As your company contemplates expanding its market into foreign countries, sometimes regulatory restrictions play an important role. Think about a company selling supplements, or mechanical components for the aerospace industry. In such an environment, investing in a Strategic International Business Development Plan may mean the difference between certain failure and success.
It may very well be that US law restricts the export of specific components, as in parts that have dual use -a civilian and a defense use-. In such cases, each such export needs to be properly documented and approved by the US Bureau of Industry and Security or by the State Department if the specific products fall under the International Traffic in Arms Regulations.
Equally common is the situation whereby the use of your products is restricted in the countries you want to market into. Take cosmetics, or dietary supplements, foods or pharmaceuticals.
The example of Medical Devices
Let’s take a market that has traditionally looked towards Europe as an easy gateway to market. Medical devices must be approved for use as safety of the device needs to be assured. Different countries use different methods to ensure the safety of the devices they allow into the market. Some of these processes are more difficult to comply with than others.
Up till recently, the European CE process for obtaining market approval was much easier than the US FDA process. This drove US device manufacturers to apply for EU CE approval before they would apply for FDA approval. Being faster to market, allowed these companies to start monetizing their inventions faster, which in the medical device market, where investments are very sizable, is a major advantage to the manufacturer.

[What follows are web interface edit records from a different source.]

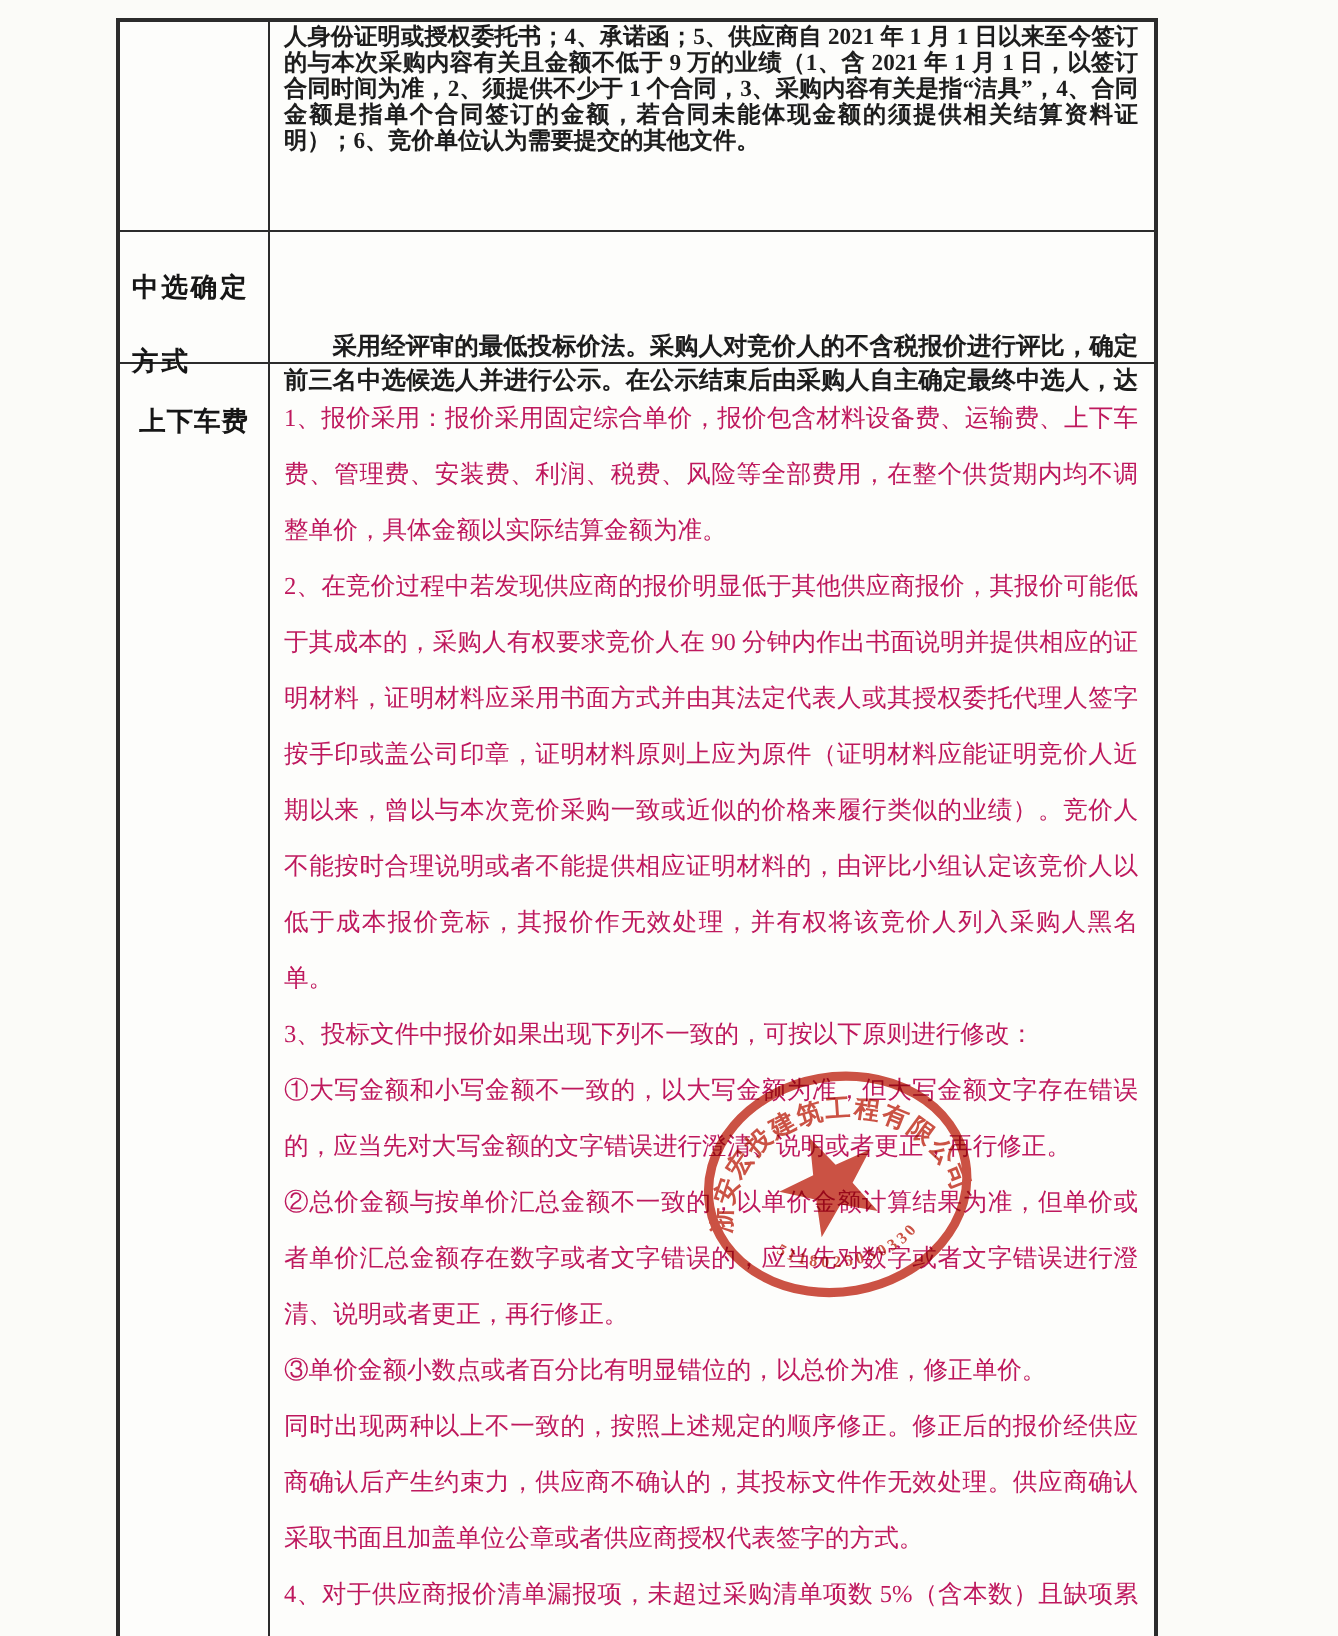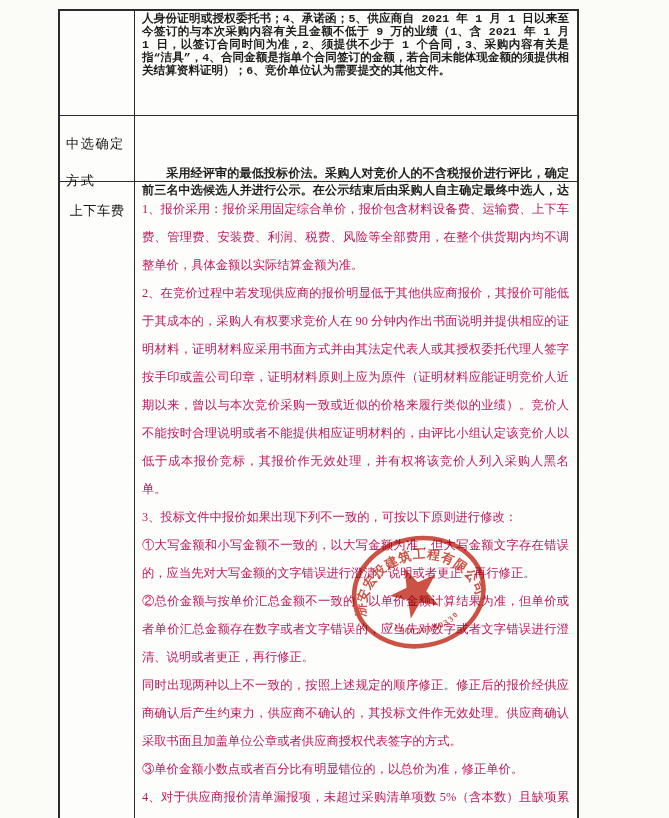--- a/index.html
+++ b/index.html
@@ -46,7 +46,7 @@
   .cell-content { padding: 0 8px 0 7px; overflow: hidden; }
 
   .row1 .cell-content { padding-top: 2px; font-size: 11.6px; font-weight: 600; }
-  .row1 p { line-height: 12.9px; text-align: justify; font-family: Liberation Mono, monospace; }
+  .row1 p { line-height: 12.9px; text-align: justify; }
   .indent1 { text-indent: 1.6em; }
 
   .row2 .cell-content { padding-top: 4px; font-size: 12.1px; font-weight: 600; }

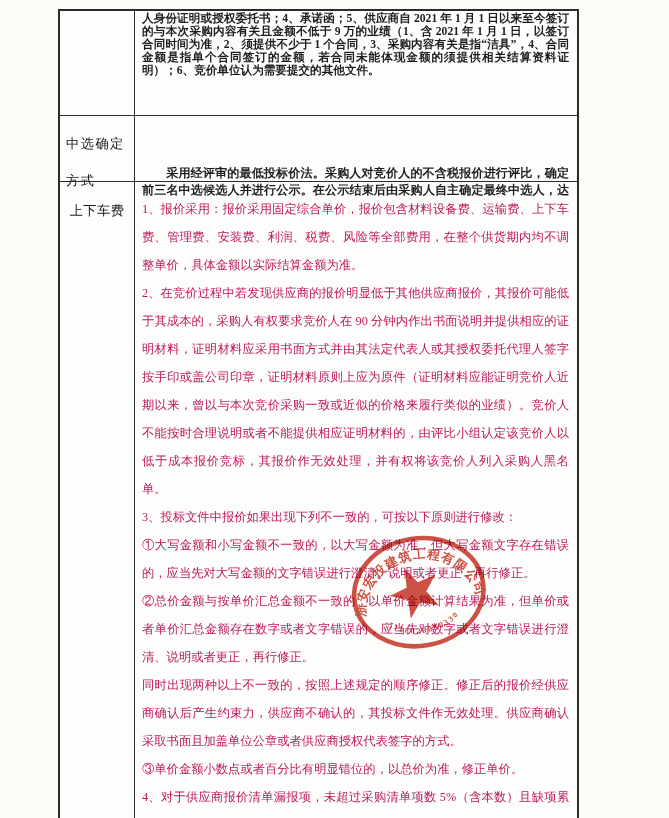--- a/index.html
+++ b/index.html
@@ -36,7 +36,7 @@
   .cell-label {
     border-right: 1.5px solid var(--line);
     font-size: 13.2px;
-    font-weight: 400;
+    font-weight: 700;
     letter-spacing: 1.5px;
     color: #161616;
   }

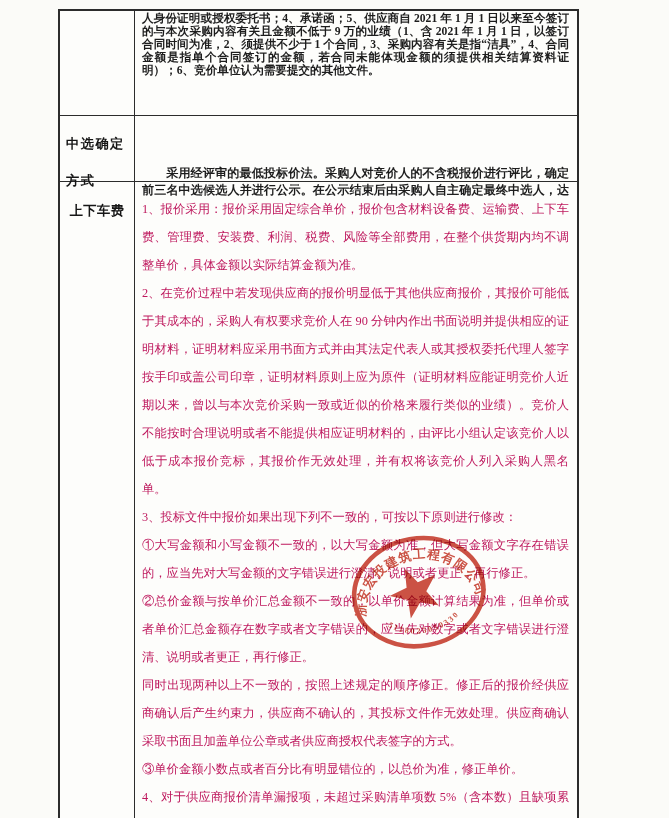--- a/index.html
+++ b/index.html
@@ -100,8 +100,8 @@
         <p>3、投标文件中报价如果出现下列不一致的，可按以下原则进行修改：</p>
         <p>①大写金额和小写金额不一致的，以大写金额为准，但大写金额文字存在错误的，应当先对大写金额的文字错误进行澄清、说明或者更正，再行修正。</p>
         <p>②总价金额与按单价汇总金额不一致的，以单价金额计算结果为准，但单价或者单价汇总金额存在数字或者文字错误的，应当先对数字或者文字错误进行澄清、说明或者更正，再行修正。</p>
+        <p>③单价金额小数点或者百分比有明显错位的，以总价为准，修正单价。</p>
         <p>同时出现两种以上不一致的，按照上述规定的顺序修正。修正后的报价经供应商确认后产生约束力，供应商不确认的，其投标文件作无效处理。供应商确认采取书面且加盖单位公章或者供应商授权代表签字的方式。</p>
-        <p>③单价金额小数点或者百分比有明显错位的，以总价为准，修正单价。</p>
         <p>4、对于供应商报价清单漏报项，未超过采购清单项数 5%（含本数）且缺项累计金额（取值逻辑：根据采购清单控制单价取值计算）未超过采购控制价 2%的，采购人视</p>
       </div>
     </div>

In case of medical devices however, getting approval for to market the device in any of the EU countries was only one step towards monetizing the invention. The next issue was the issue of reimbursement. In Europe, healthcare is typically “administered” by the government. Each government has its own way of apportioning healthcare to its constituents and there is not a single reimbursement scheme that applies to more than one country. To obtain reimbursement, a manufacturer must obtain approval from the healthcare system in each of the countries it wants to enter and negotiate the level of reimbursement. It may well be that a particular medical device is approved for reimbursement in one country and not in another. Furthermore, a medical device can be reimbursed at one rate in one country and a different rate in another.
As a result,a medical device manufacturer must consider the size of the target market in any given country, the expected chance of obtaining reimbursement approval, the expected level of reimbursement, the approval process, the documentation requirements, and the expected time elapsed between requesting reimbursement approval and being listed as a reimbursable device. Only after understanding all these different factors can the device manufacturer make an educated decision and build a strategic market entry plan.
As it is possible to sell medical devices in Germany as soon as the EU has given approval, some medical device manufacturers have chosen to enter the German market first. In Germany a public and private insurance market works side by side – even though only a small percentage of people has private insurance -. The manufacturers hope an individual patient’s private insurance will pay for the device or procedure, long before the German public healthcare system has agreed on a negotiated reimbursement for the device.
Invest in a Strategic International Business Development Plan for Your Market
While your situation may be much less complex, it is important to consider that you must research how you can bring your products to market, that you study market size, price levels an methods of entry. Only after careful examination will you be able to put together a Strategic International Business Development Plan that takes full advantage of your limited resources.
Consider the investment associated with the developing such a plan insurance towards selecting the path with least resistance, lowest risk and highest reward. Chances that going in blind leads to the most optimal, least risky situation are very small. Even if you get lucky, think about what you could have achieved with some forethought…?
PS: The European regulations regarding Medical Devices have recently been updated and made more stringent. To the point that some are considering the FDA process will soon become the easier path. Time for medical device companies to re-evaluate their Strategic International Business Development Plan.